The President criticized the EU for portraying him as a tyrant and the main perpetrator of extrajudicial killings in relation to his anti-drug campaign. On the other hand, De Lima was illustrated as a martyr and a hero.
Despite the bitter ground between the Philippines and the EU, the latter had championed in the campaign for gender equality and gender empowerment programs, also called for the full implementation of the Responsible Parenthood and Reproductive Health (RH) Act of 2012. As of the moment, the Supreme Court had issued a temporary restraining order (TRO) on the bill, leaving the government’s campaign on family planning and population unresolved.
EU Ambassador Franz Jessen had welcomed Duterte’s commitment to fully implement the law.

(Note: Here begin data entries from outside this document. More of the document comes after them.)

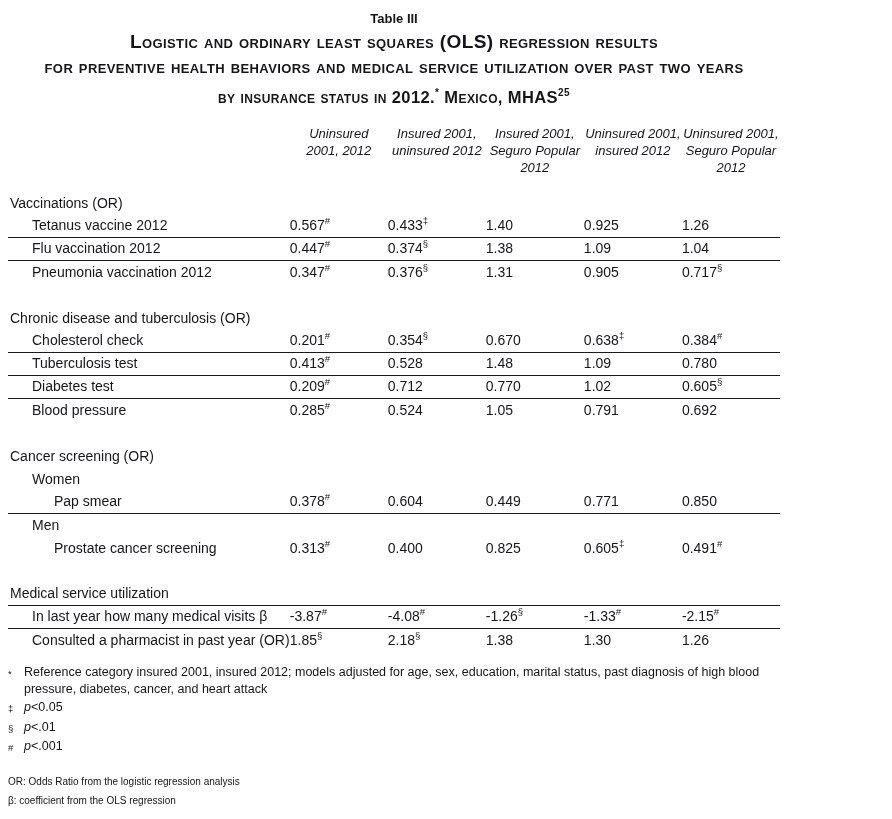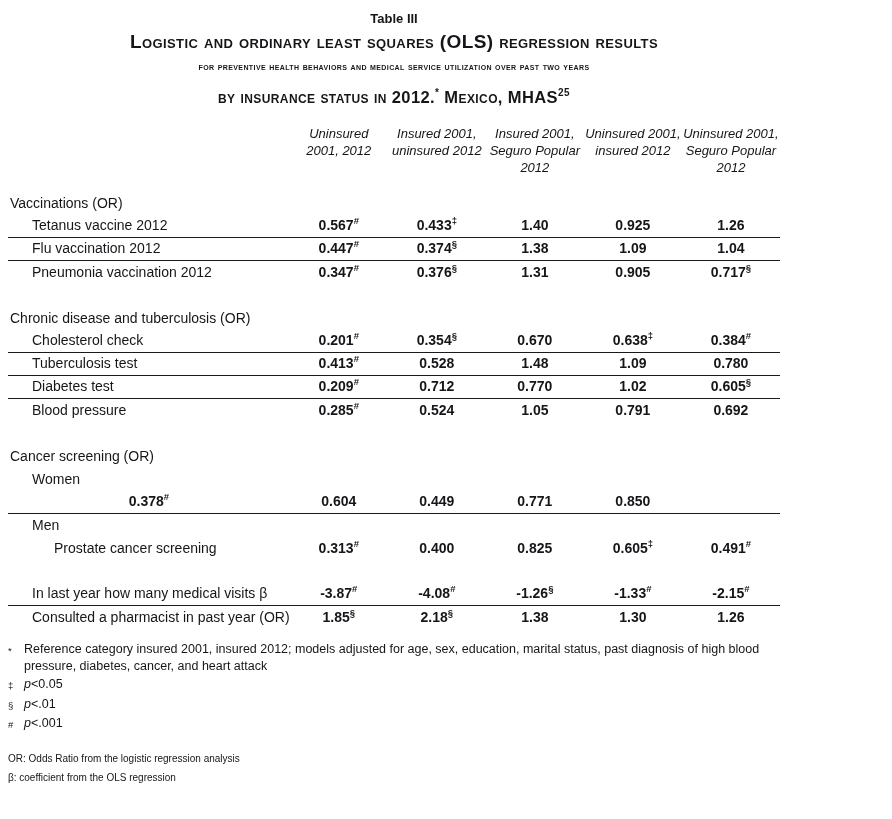"for preventive health behaviors and" .t-l2 { font-size: 10px -> 19px }
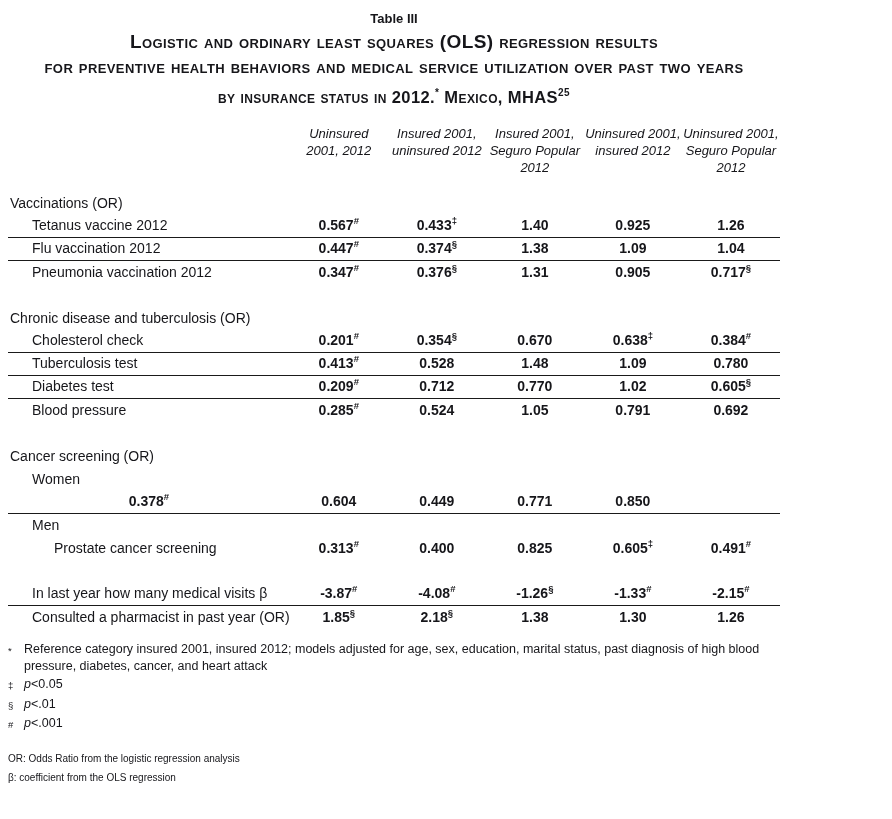"0.567#" .vcell { font-weight: bold -> none; text-align: center -> none }
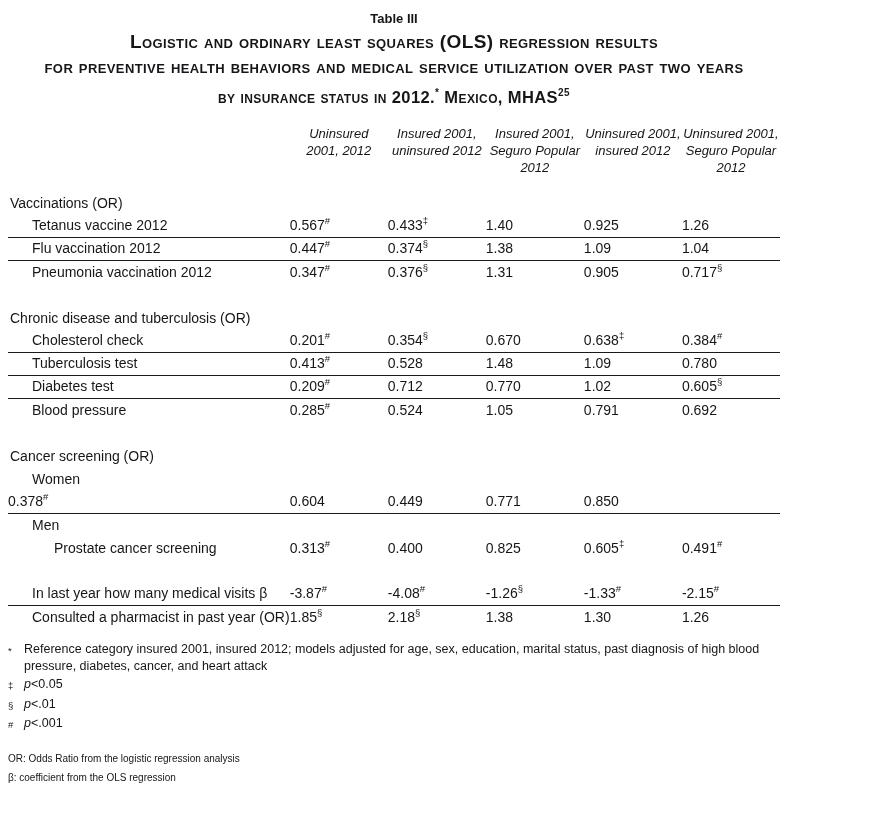"Pap smear" div.rlabel { html: none -> <div>Pap smear</div> }
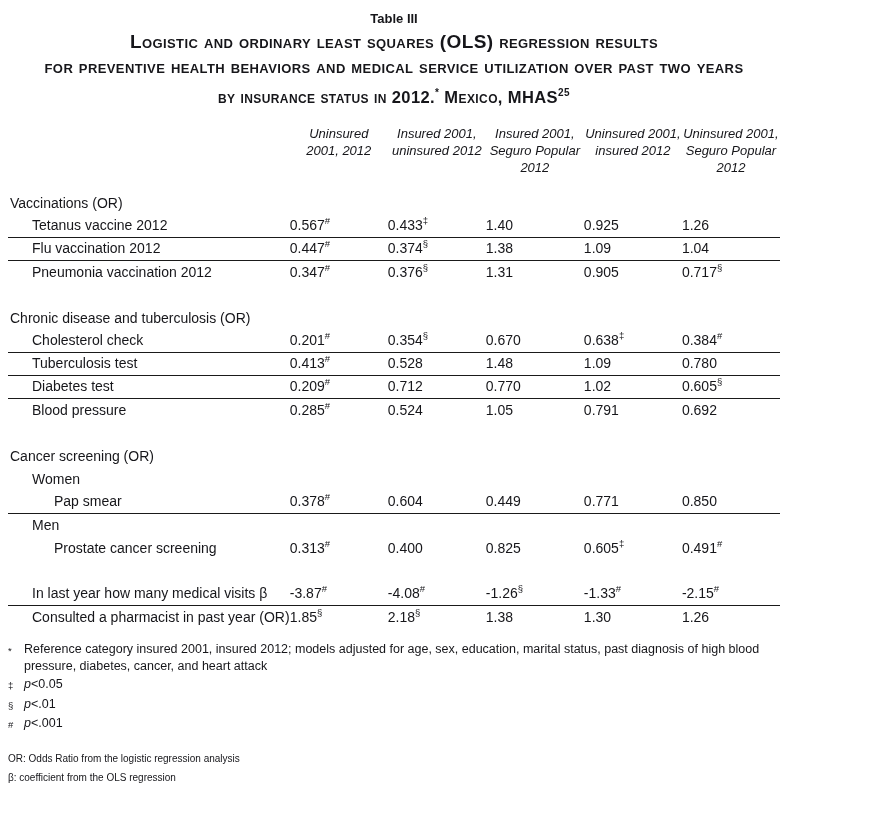"Medical service utilization" div.grid-row { html: none -> <div> <div>Medical service utilization</div> </div> }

He also pointed out that the TRO is what is keeping the government from procuring and distributing 70 percent of modern contraceptives by 2019. This would then result to major stock-outs of contraceptives in most government and rural health clinics.
Because of this, the Philippines had failed to meet its RH-related Millennium Development Goal and its Philippine Development Plan targets for the period of 2011-2016. The Philippines also ranks as one of the countries in the Southeast Asian Region with the highest teenage pregnancy rates.
The rates of teenage pregnancies rose from 6.3 percent in 2002 to 13.6 percent in 2013 which the EU cited as a worrisome case in the region.
In his message for the “Annual Dialogue on Sexual and Reproductive Health” in Quezon City, Jessen said that the EU remains fully committed in supporting the Philippine government and other social organizations in the campaign to promote reproductive health and champion in gender equality and women’s rights.